Concern has been raised about the use of indomethacin to arrest preterm labor because of the adverse effect this may have on constriction of the fetal ductus arteriosus (see Chapter 15). Although this effect may be greater in term fetuses, it can be seen throughout the third trimester. Fetal renal toxicity is also frequent and commonly manifests as a reduction in fetal urine output, resulting in reduced amniotic fluid volume (oligohydramnios). It is not clear whether these disturbances are associated with adverse fetal outcomes, but this is a serious concern in light of increasing evidence regarding the fetal origins of adult disease. Also, findings from retrospective studies have shown that there is an increased incidence of intracranial hemorrhage, patent ductus arteriosus, and necrotizing enterocolitis in neonates receiving indomethacin, although some patients were treated with higher doses for longer periods than currently recommended. Prospective randomized trials are clearly required to evaluate the risk-benefit ratios of NSAIDs for arresting preterm labor.
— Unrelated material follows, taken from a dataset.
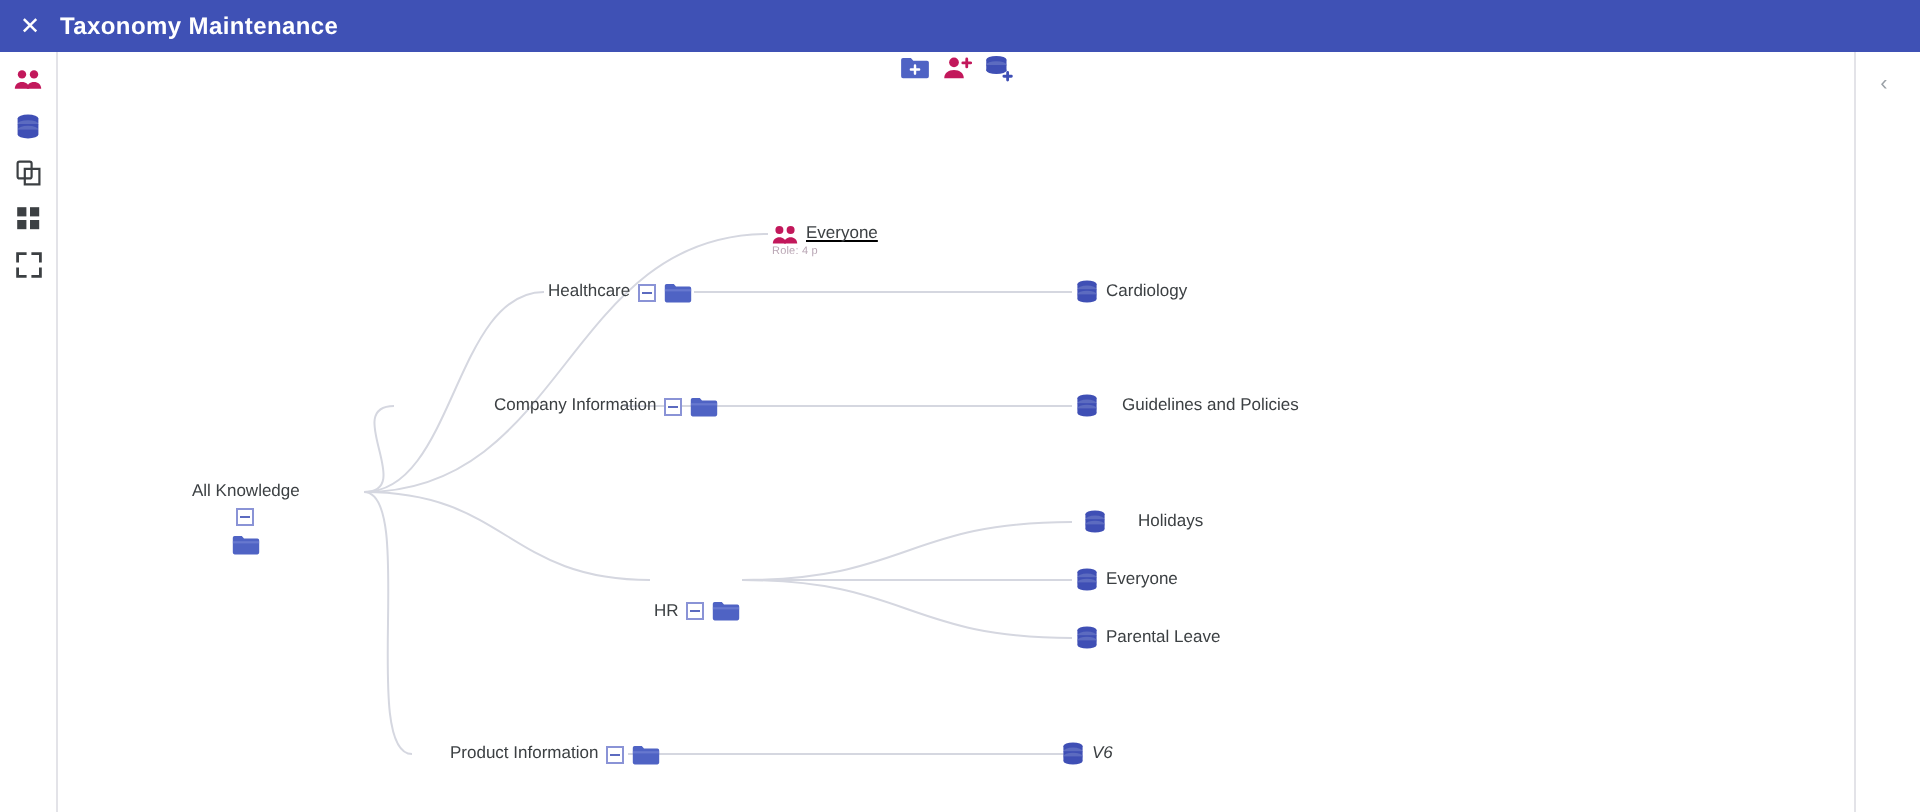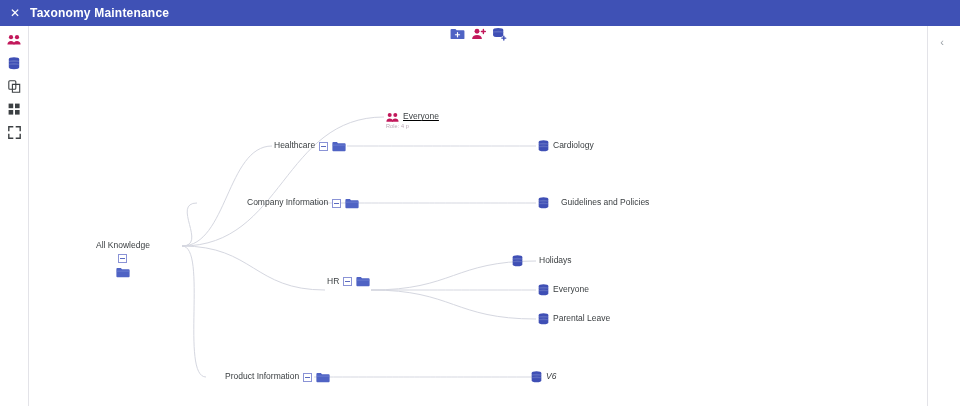"Holidays" div.node { left: 483px -> 513px }
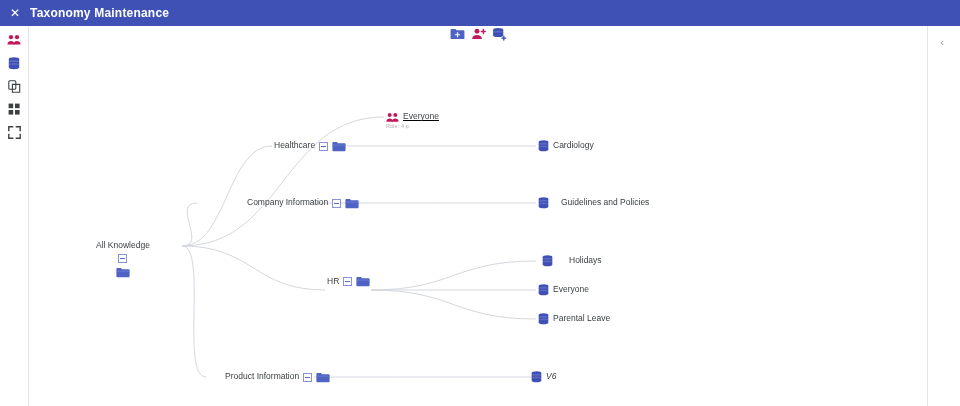"HR" div.node { top: 250px -> 274px }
High doses of magnesium sulfate may cause obtundation, a loss of deep tendon reflexes, respiratory depression, and myocardial depression. Despite the lack of evidence for efficacy, magnesium sulfate is often the tocolytic drug of choice because of its low toxicity when given at low infusion rates.

There is much controversy about tocolytic drugs, particularly concerning their effectiveness and cost/benefit ratio. Many clinical studies have not included a placebo control group, limiting their conclusions without knowledge of potential placebo effects. Although most trials measure prolongation of pregnancy as the primary outcome, the important outcome is the eventual health of the newborn and the mother. In addition, there is no consensus as to the criteria used to exclude treatment in clinical trials. In addition, although there is a consensus that administration of glucocorticoids to the mother for 24 to 48 hours before birth will accelerate fetal pulmonary maturation and reduce the incidence of neonatal respiratory distress syndrome, randomized, placebo-controlled studies have not shown that use of tocolytic drugs increases the chance of completing a course of glucocorticoid therapy. Further, the extensive use of artificial surfactant treatment in preterm neonates may reduce the benefit of glucocorticoids administered in utero. Finally, in most regions of the United States and Canada, tocolytic therapy is the standard of care in preterm labor. Thus the medico-legal climate often dictates that some form of tocolytic therapy be attempted, despite the lack of strong supportive evidence.